The records below are to be reproduced exactly, with every picture left out.

*** Opening Exercise input ***

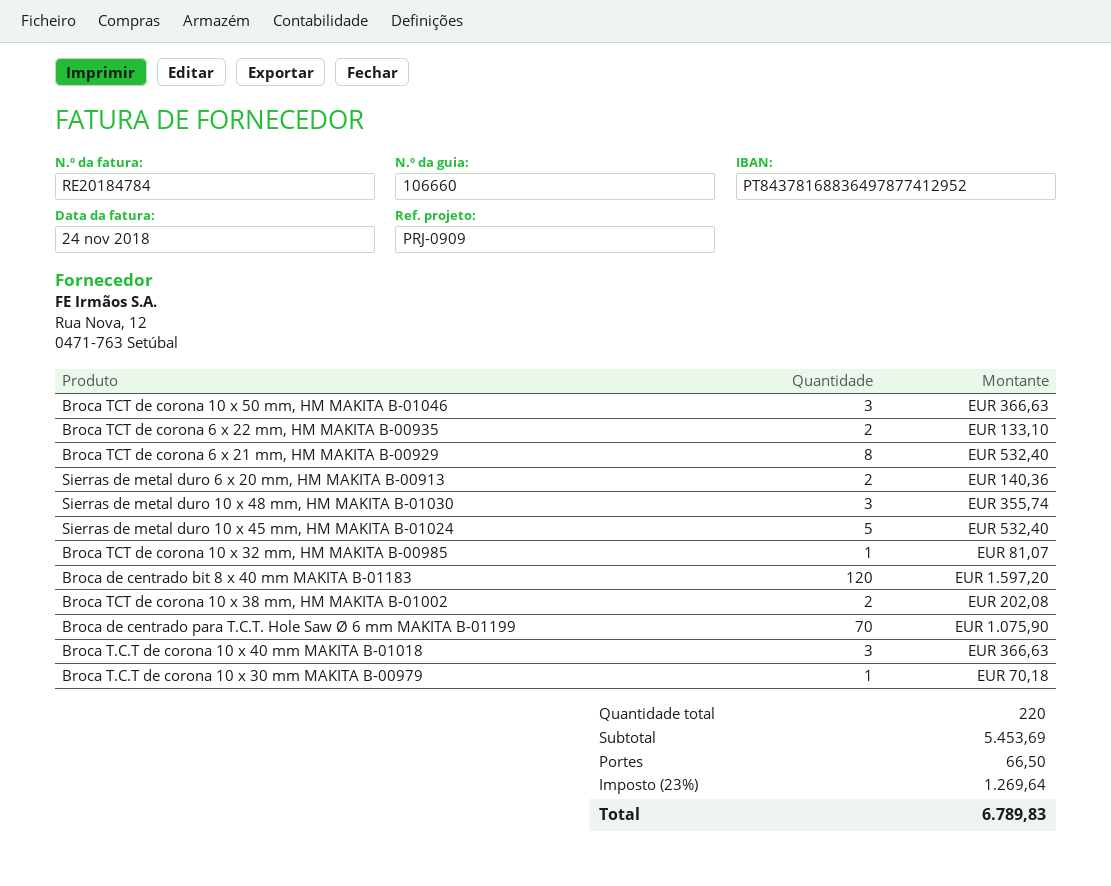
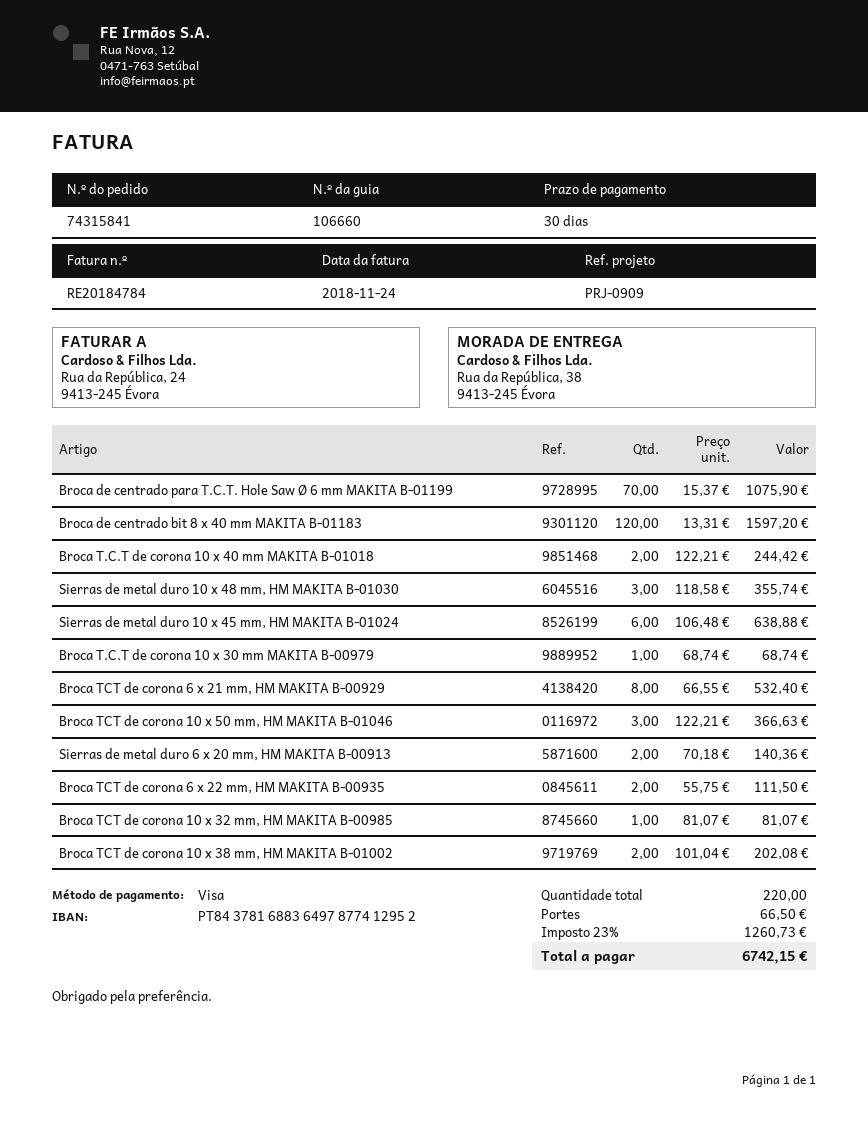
Broca TCT de corona 6 x 22 mm, HM MAKITA B-00935: 2 for 133.10 -> 2 for 111.50
Sierras de metal duro 10 x 45 mm, HM MAKITA B-01024: 5 for 532.40 -> 6 for 638.88
Broca T.C.T de corona 10 x 40 mm MAKITA B-01018: 3 for 366.63 -> 2 for 244.42
Broca T.C.T de corona 10 x 30 mm MAKITA B-00979: 1 for 70.18 -> 1 for 68.74
tax: 23% = 1269.64 -> 23% = 1260.73
total: 6789.83 -> 6742.15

*** Closing Exercise input ***

# Response area
Broca TCT de corona 6 x 22 mm, HM MAKITA B-00935: 2 for 133.10 -> 2 for 111.50
Sierras de metal duro 10 x 45 mm, HM MAKITA B-01024: 5 for 532.40 -> 6 for 638.88
Broca T.C.T de corona 10 x 40 mm MAKITA B-01018: 3 for 366.63 -> 2 for 244.42
Broca T.C.T de corona 10 x 30 mm MAKITA B-00979: 1 for 70.18 -> 1 for 68.74
tax: 23% = 1269.64 -> 23% = 1260.73
total: 6789.83 -> 6742.15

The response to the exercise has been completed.